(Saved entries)
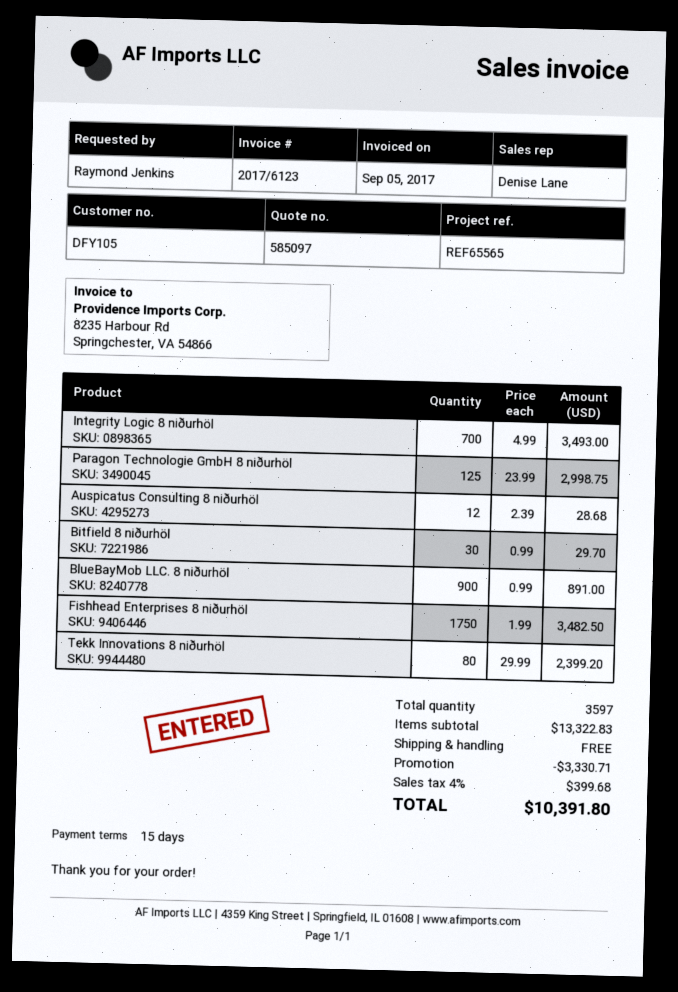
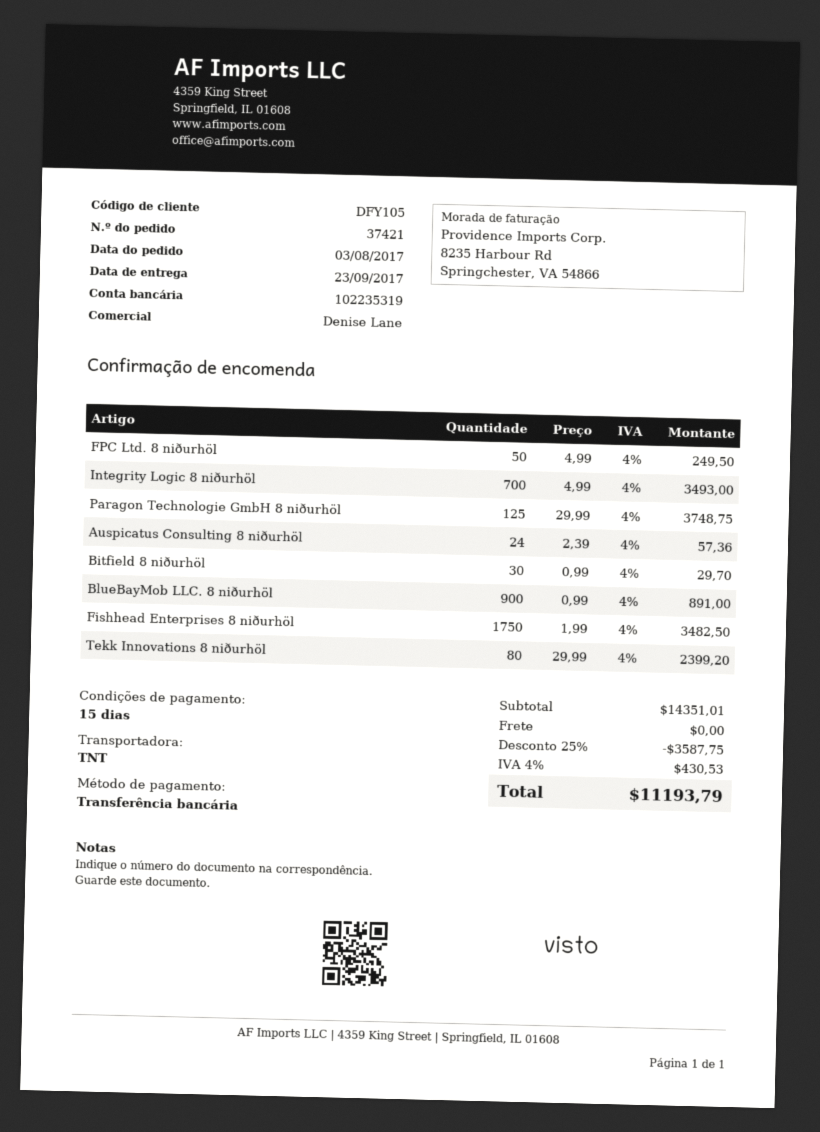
Paragon Technologie GmbH 8 niðurhöl: 125 x 23.99 = 2998.75 -> 125 x 29.99 = 3748.75
Auspicatus Consulting 8 niðurhöl: 12 x 2.39 = 28.68 -> 24 x 2.39 = 57.36
FPC Ltd. 8 niðurhöl: none -> 50 x 4.99 = 249.50
subtotal: 13322.83 -> 14351.01
discount: 3330.71 -> 3587.75
tax: 4% = 399.68 -> 4% = 430.53
total: 10391.80 -> 11193.79

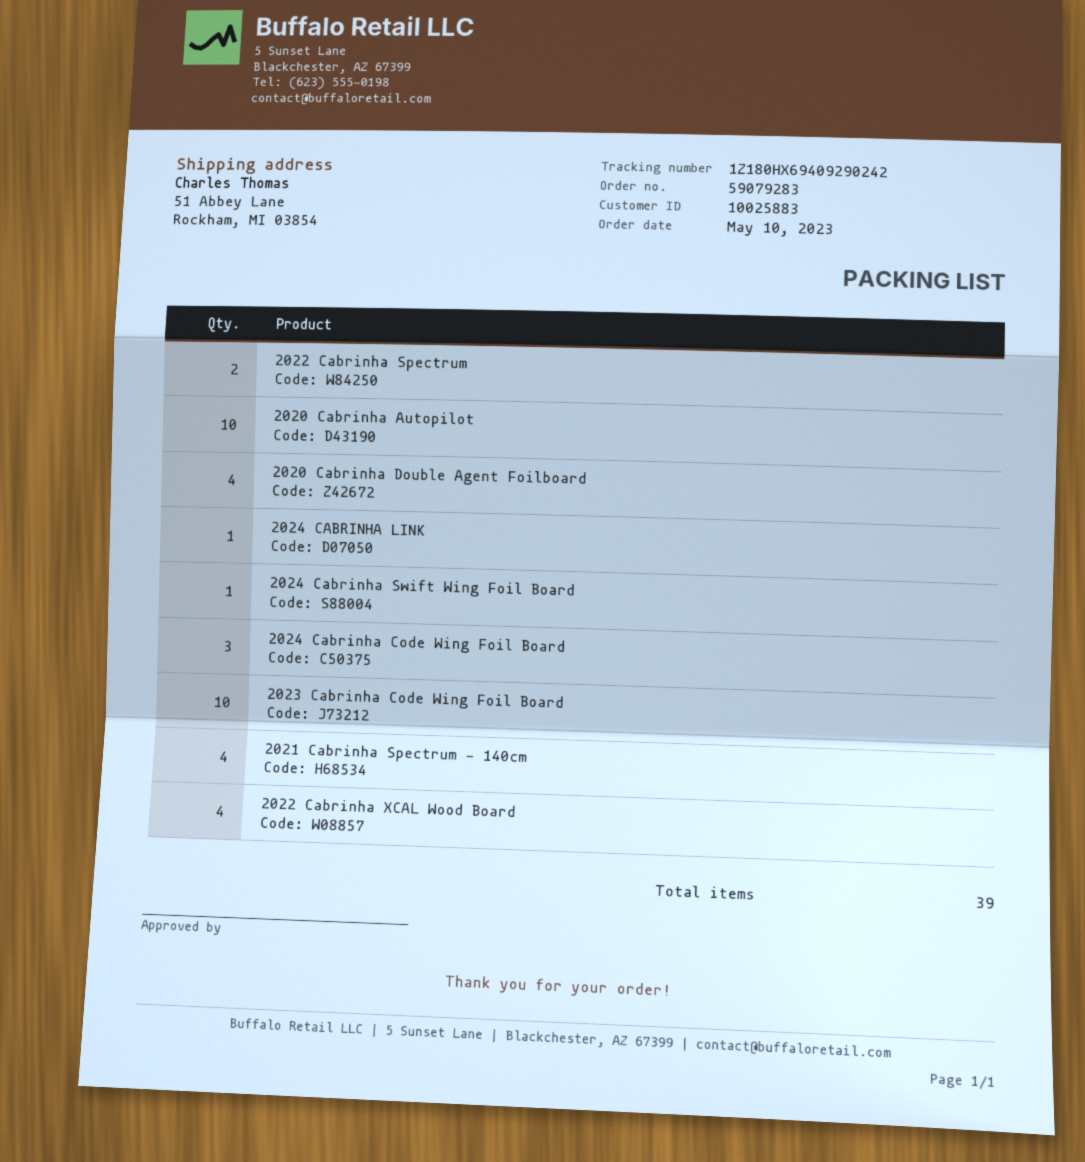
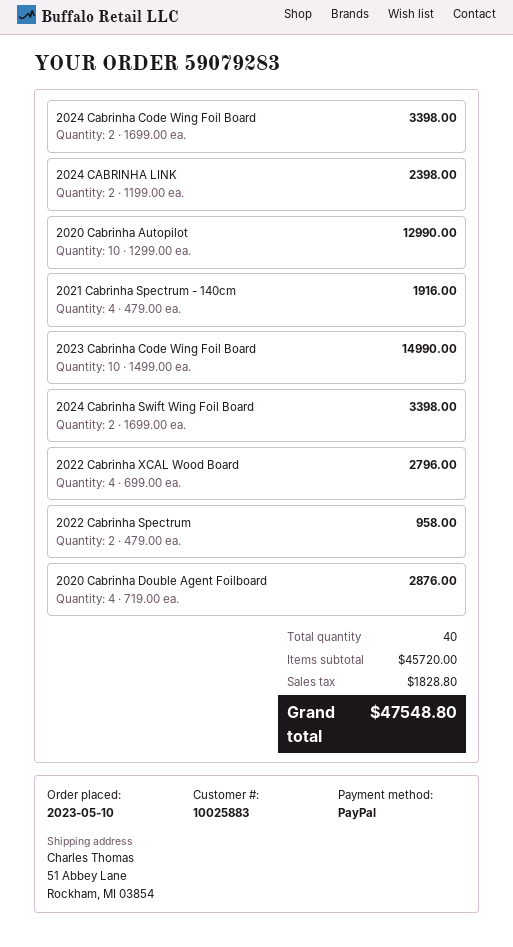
2024 CABRINHA LINK: 1 -> 2
2024 Cabrinha Swift Wing Foil Board: 1 -> 2
2024 Cabrinha Code Wing Foil Board: 3 -> 2
total quantity: 39 -> 40

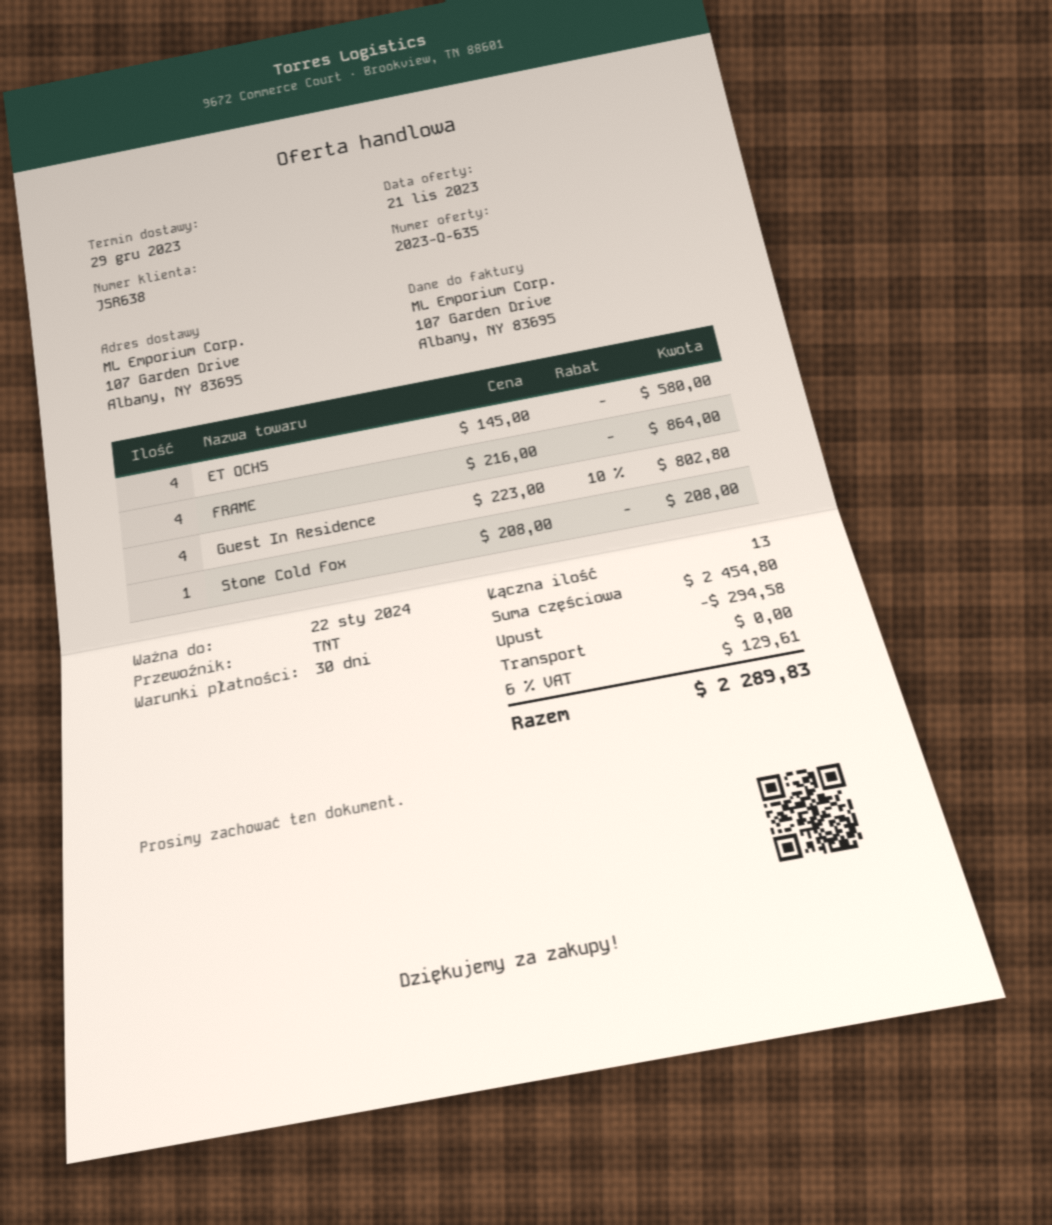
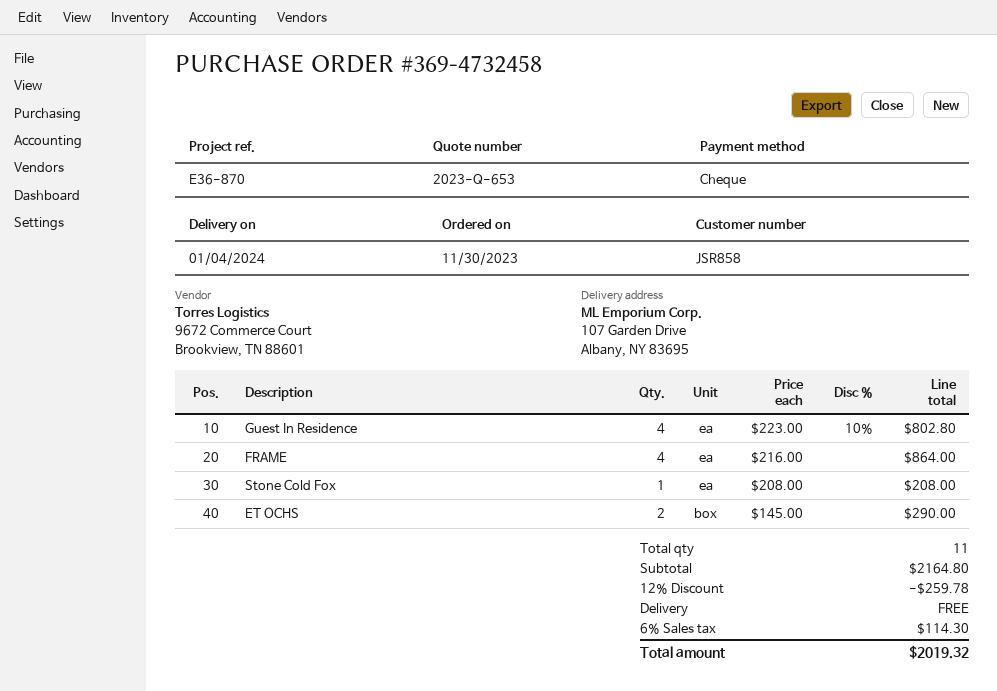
quote number: 2023-Q-635 -> 2023-Q-653
delivery date: 2023-12-29 -> 2024-01-04
customer number: JSR638 -> JSR858
ET OCHS: 4 x 145.00 = 580.00 -> 2 x 145.00 = 290.00
total quantity: 13 -> 11
subtotal: 2454.80 -> 2164.80
discount: 294.58 -> 259.78
tax: 6% = 129.61 -> 6% = 114.30
total: 2289.83 -> 2019.32

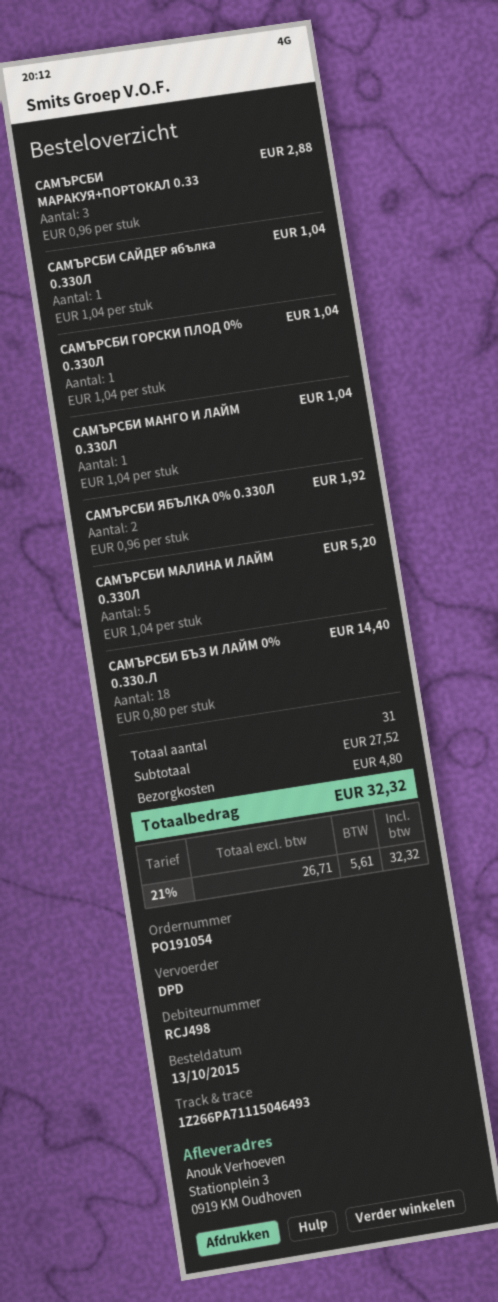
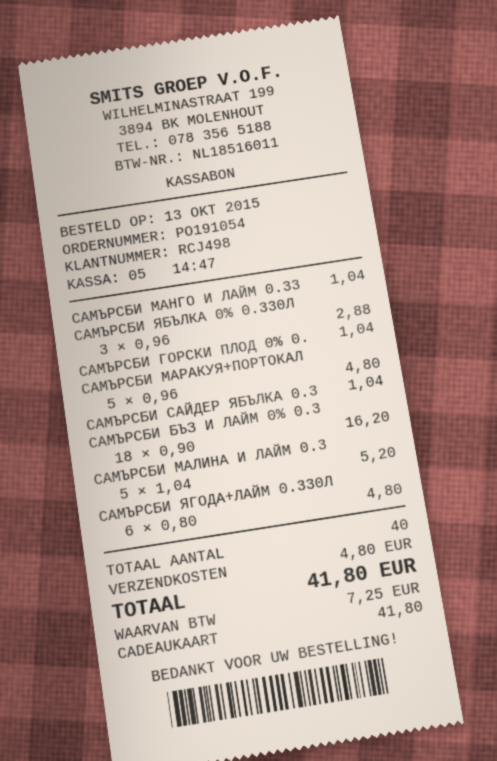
САМЪРСБИ МАРАКУЯ+ПОРТОКАЛ 0.33: 3 x 0.96 = 2.88 -> 5 x 0.96 = 4.80
САМЪРСБИ ЯБЪЛКА 0% 0.330Л: 2 x 0.96 = 1.92 -> 3 x 0.96 = 2.88
САМЪРСБИ БЪЗ И ЛАЙМ 0% 0.330.Л: 18 x 0.80 = 14.40 -> 18 x 0.90 = 16.20
САМЪРСБИ ЯГОДА+ЛАЙМ 0.330Л: none -> 6 x 0.80 = 4.80
total quantity: 31 -> 40
tax: 5.61 -> 7.25
total: 32.32 -> 41.80

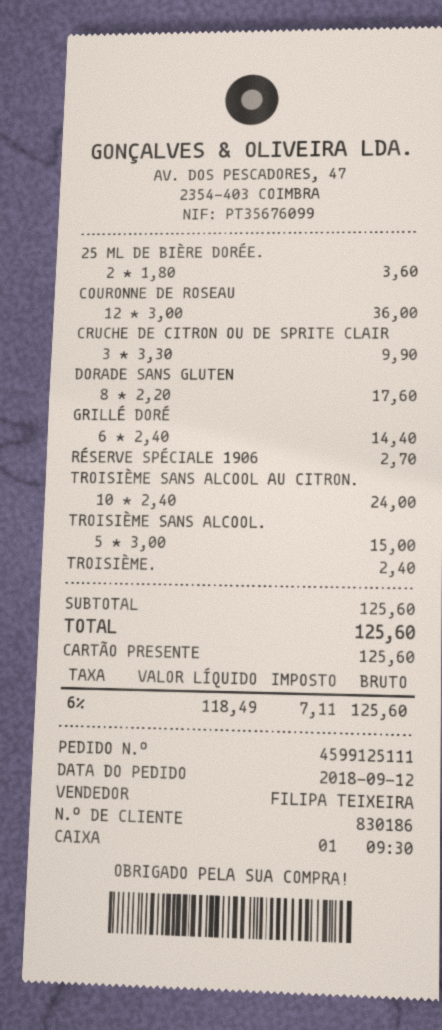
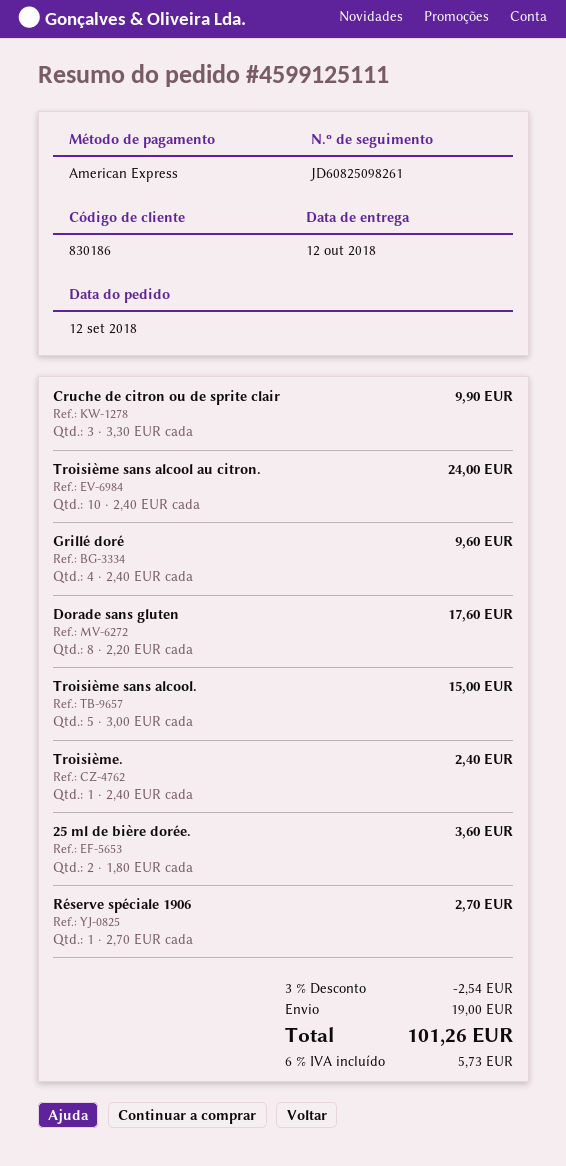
payment method: gift card -> American Express
COURONNE DE ROSEAU: 12 x 3.00 = 36.00 -> none
GRILLÉ DORÉ: 6 x 2.40 = 14.40 -> 4 x 2.40 = 9.60
discount: none -> 3% = 2.54
shipping: none -> 19.00
tax: 6% = 7.11 -> 6% = 5.73
total: 125.60 -> 101.26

Goal of the exercise :: Retype all of the data above word for word, excluding the pictures.

Result for this exercise ::
Paragon Technologie GmbH 8 niðurhöl: 125 x 23.99 = 2998.75 -> 125 x 29.99 = 3748.75
Auspicatus Consulting 8 niðurhöl: 12 x 2.39 = 28.68 -> 24 x 2.39 = 57.36
FPC Ltd. 8 niðurhöl: none -> 50 x 4.99 = 249.50
subtotal: 13322.83 -> 14351.01
discount: 3330.71 -> 3587.75
tax: 4% = 399.68 -> 4% = 430.53
total: 10391.80 -> 11193.79

2024 CABRINHA LINK: 1 -> 2
2024 Cabrinha Swift Wing Foil Board: 1 -> 2
2024 Cabrinha Code Wing Foil Board: 3 -> 2
total quantity: 39 -> 40

quote number: 2023-Q-635 -> 2023-Q-653
delivery date: 2023-12-29 -> 2024-01-04
customer number: JSR638 -> JSR858
ET OCHS: 4 x 145.00 = 580.00 -> 2 x 145.00 = 290.00
total quantity: 13 -> 11
subtotal: 2454.80 -> 2164.80
discount: 294.58 -> 259.78
tax: 6% = 129.61 -> 6% = 114.30
total: 2289.83 -> 2019.32

САМЪРСБИ МАРАКУЯ+ПОРТОКАЛ 0.33: 3 x 0.96 = 2.88 -> 5 x 0.96 = 4.80
САМЪРСБИ ЯБЪЛКА 0% 0.330Л: 2 x 0.96 = 1.92 -> 3 x 0.96 = 2.88
САМЪРСБИ БЪЗ И ЛАЙМ 0% 0.330.Л: 18 x 0.80 = 14.40 -> 18 x 0.90 = 16.20
САМЪРСБИ ЯГОДА+ЛАЙМ 0.330Л: none -> 6 x 0.80 = 4.80
total quantity: 31 -> 40
tax: 5.61 -> 7.25
total: 32.32 -> 41.80

payment method: gift card -> American Express
COURONNE DE ROSEAU: 12 x 3.00 = 36.00 -> none
GRILLÉ DORÉ: 6 x 2.40 = 14.40 -> 4 x 2.40 = 9.60
discount: none -> 3% = 2.54
shipping: none -> 19.00
tax: 6% = 7.11 -> 6% = 5.73
total: 125.60 -> 101.26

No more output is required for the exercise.